##### Data for analysis #####
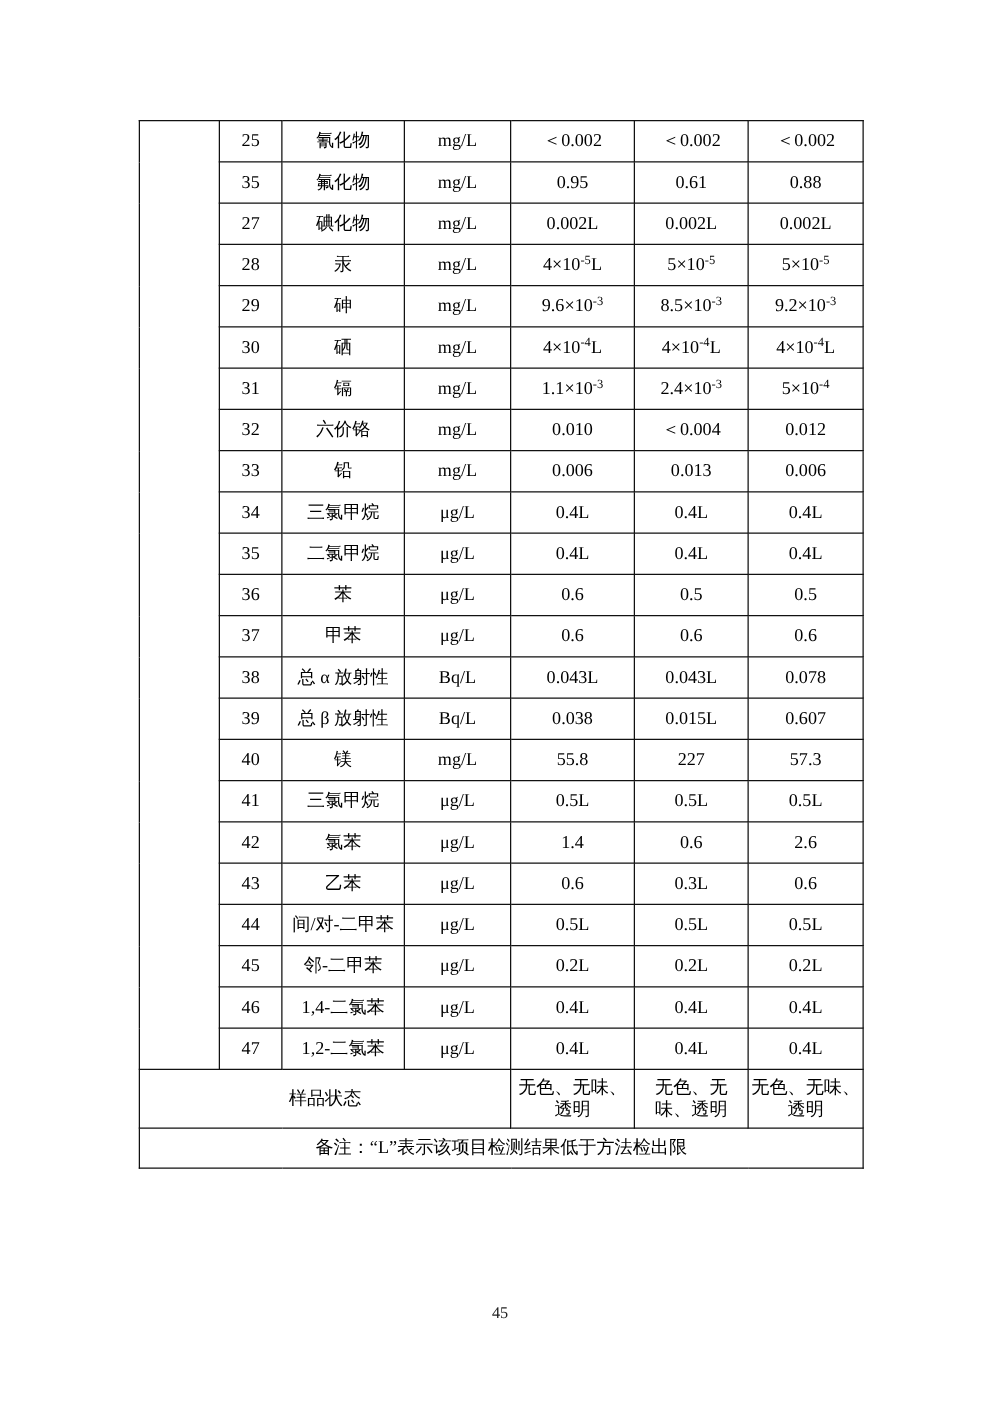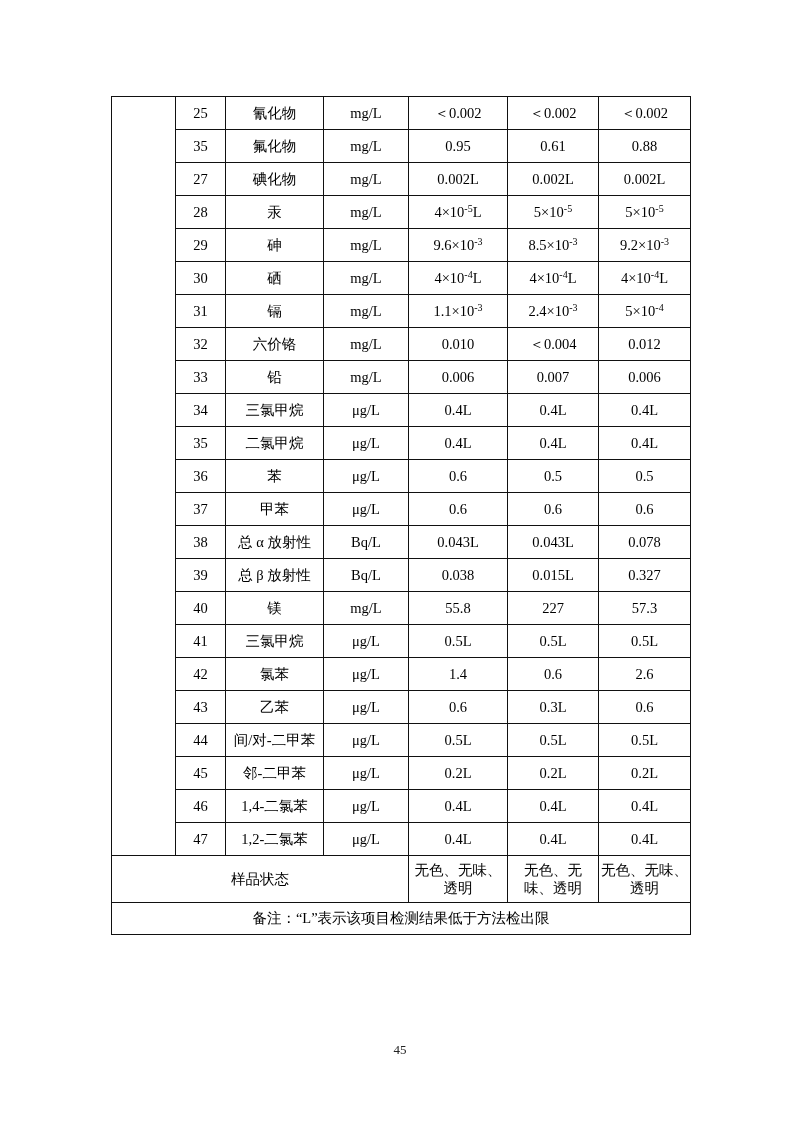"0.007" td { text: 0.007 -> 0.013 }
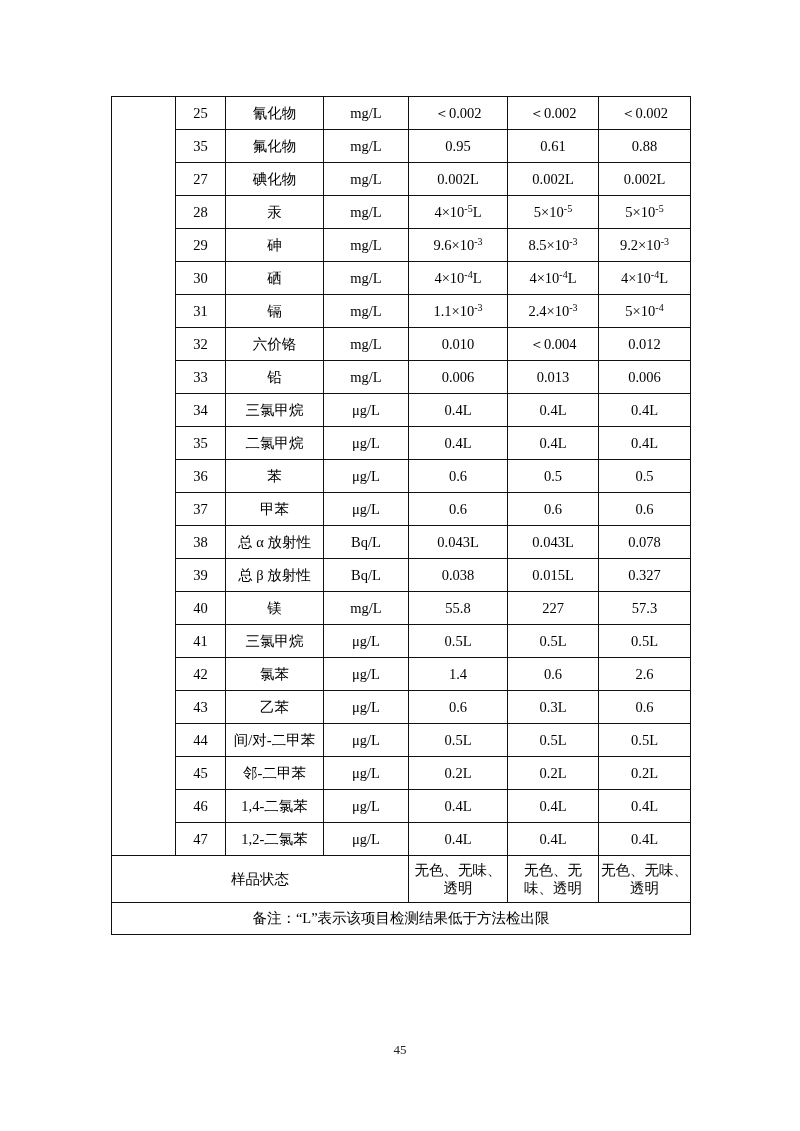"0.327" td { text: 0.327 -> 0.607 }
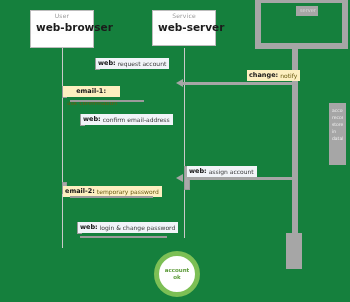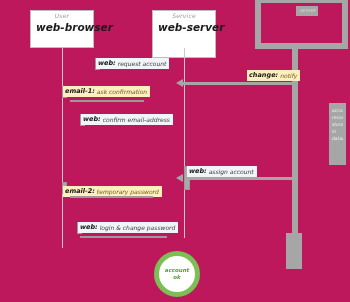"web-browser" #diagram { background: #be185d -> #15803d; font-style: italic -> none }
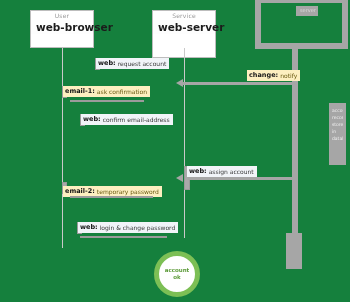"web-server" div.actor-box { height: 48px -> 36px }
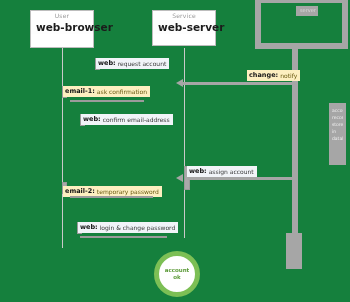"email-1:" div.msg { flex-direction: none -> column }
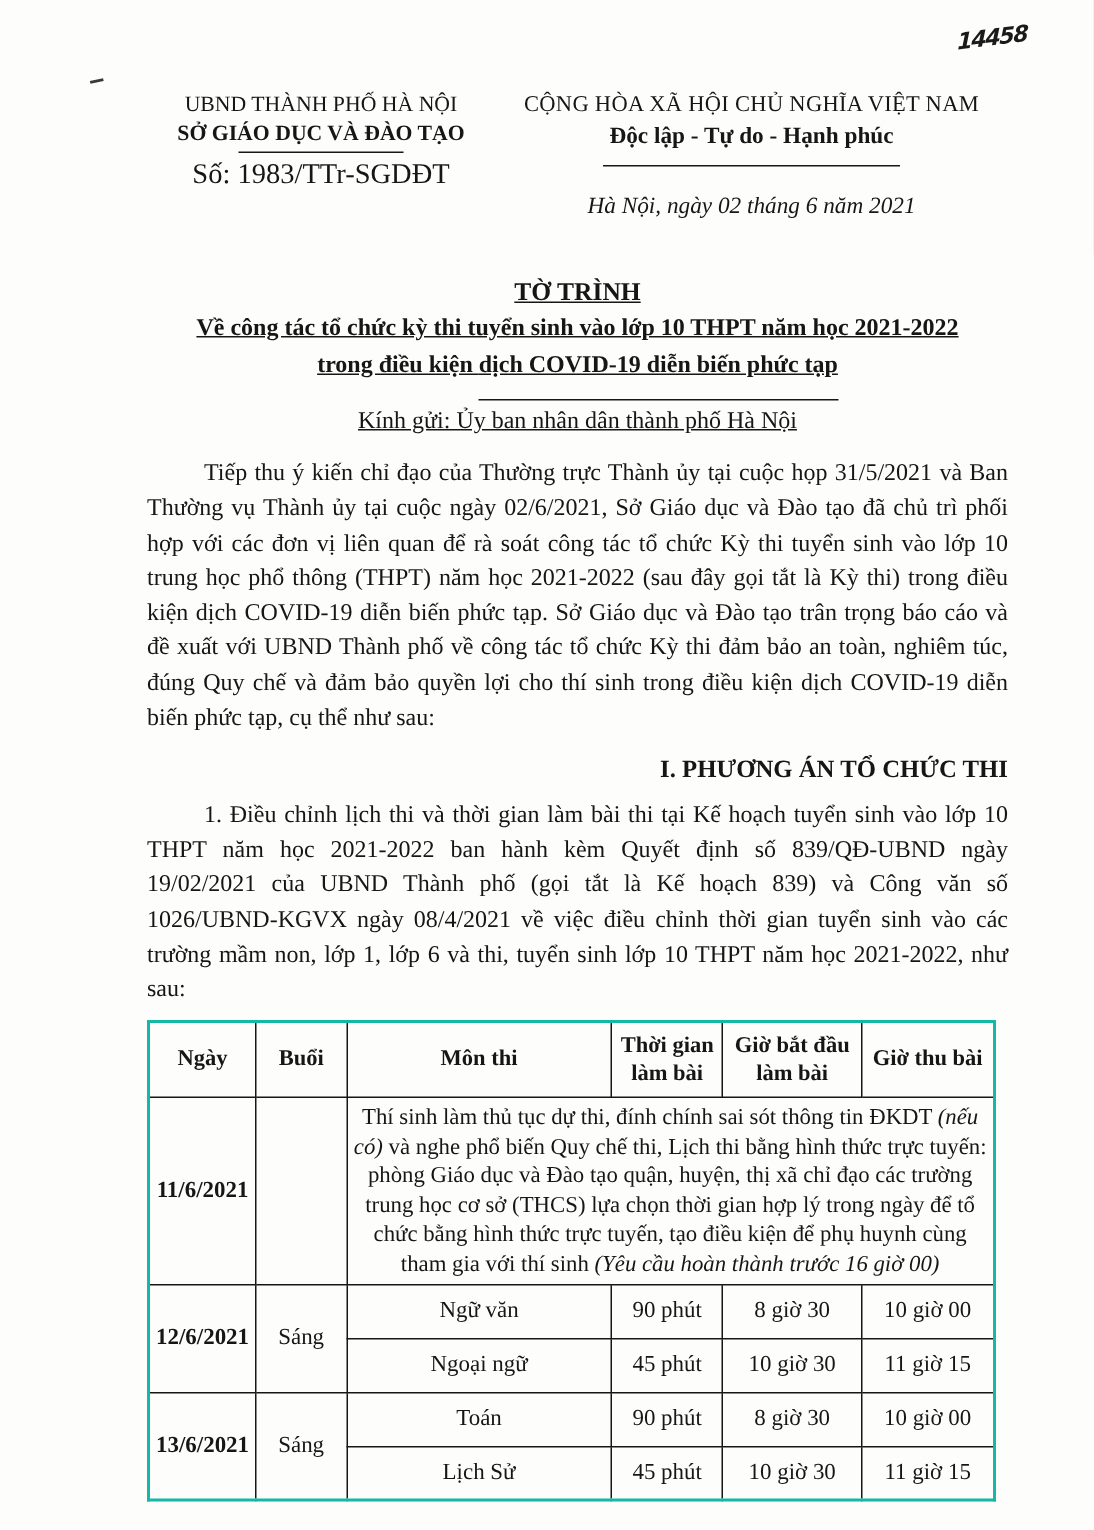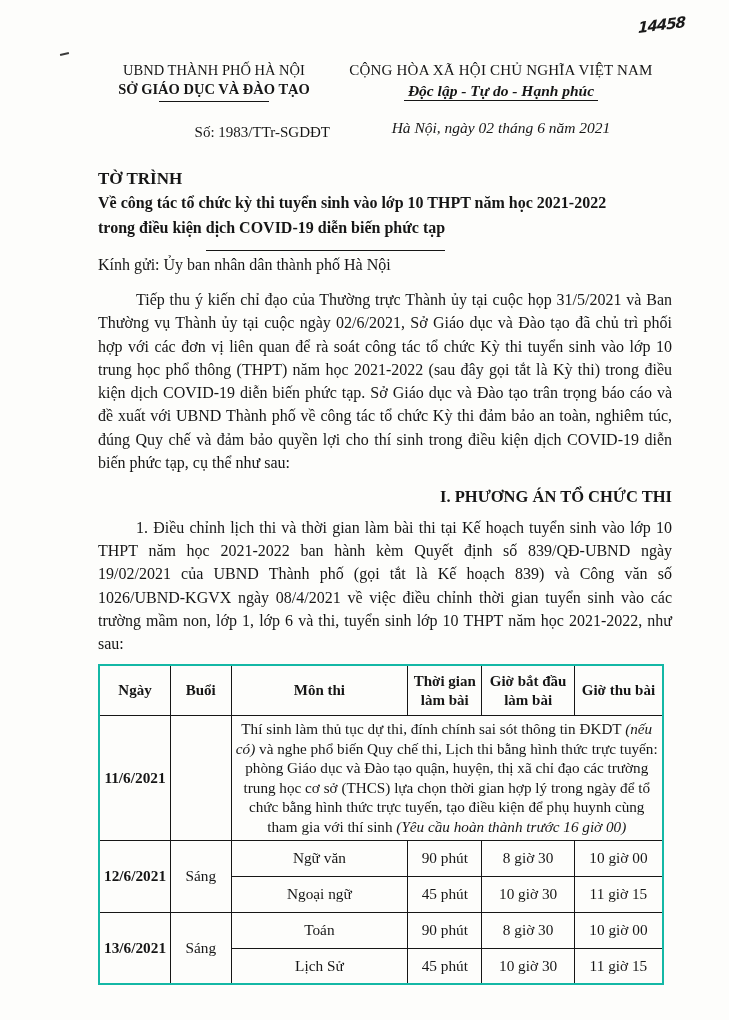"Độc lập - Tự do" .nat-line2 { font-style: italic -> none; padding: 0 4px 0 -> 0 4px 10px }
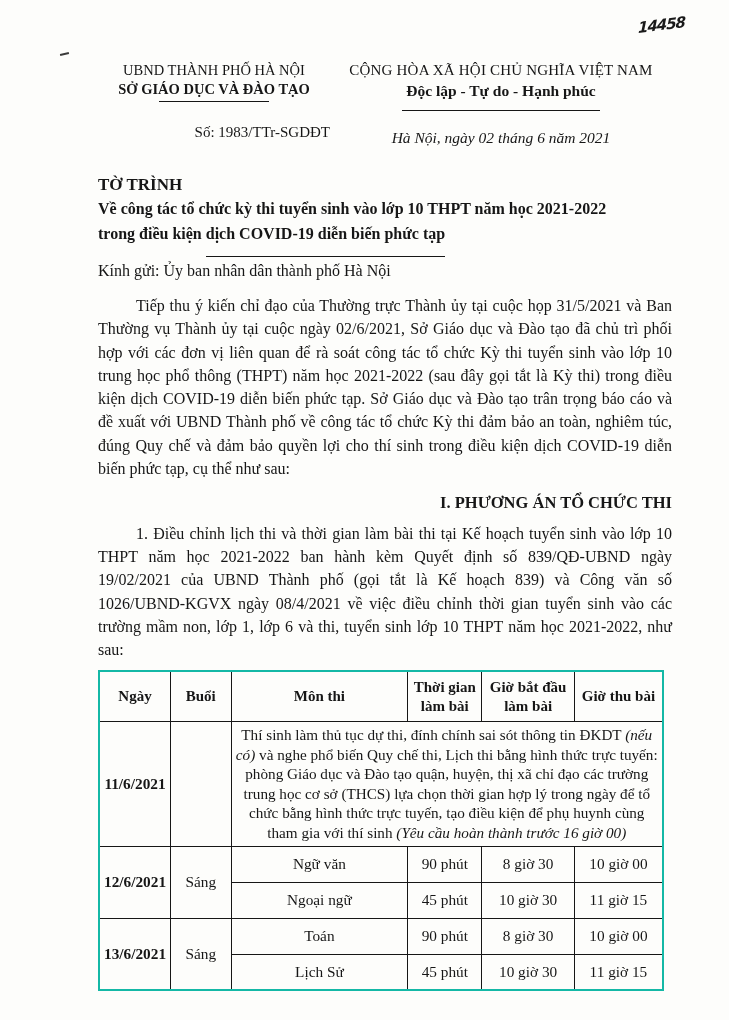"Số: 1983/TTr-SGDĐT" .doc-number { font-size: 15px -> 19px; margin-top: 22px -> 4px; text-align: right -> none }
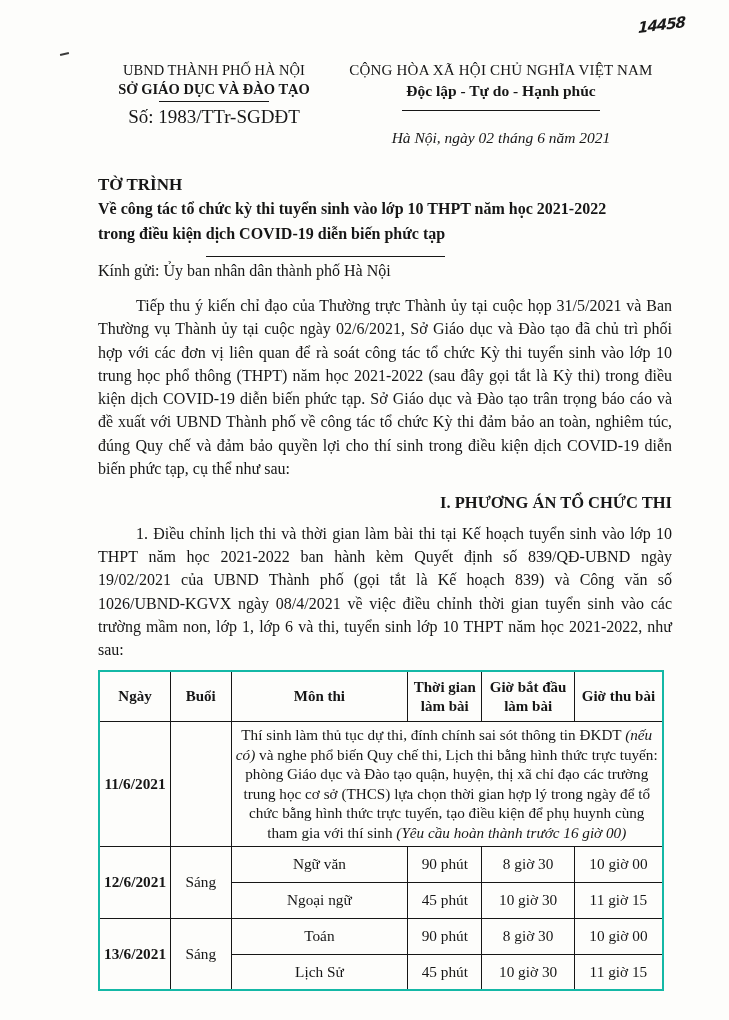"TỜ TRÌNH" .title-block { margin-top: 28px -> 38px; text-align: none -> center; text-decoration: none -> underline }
#####
→ **Task statement**: Return the line containing "font-size: 15px ->" and every line after it through the end of the records above, exactly and nothing else, but not the pictures.

→ **Problem solution**:
"Số: 1983/TTr-SGDĐT" .doc-number { font-size: 15px -> 19px; margin-top: 22px -> 4px; text-align: right -> none }
"TỜ TRÌNH" .title-block { margin-top: 28px -> 38px; text-align: none -> center; text-decoration: none -> underline }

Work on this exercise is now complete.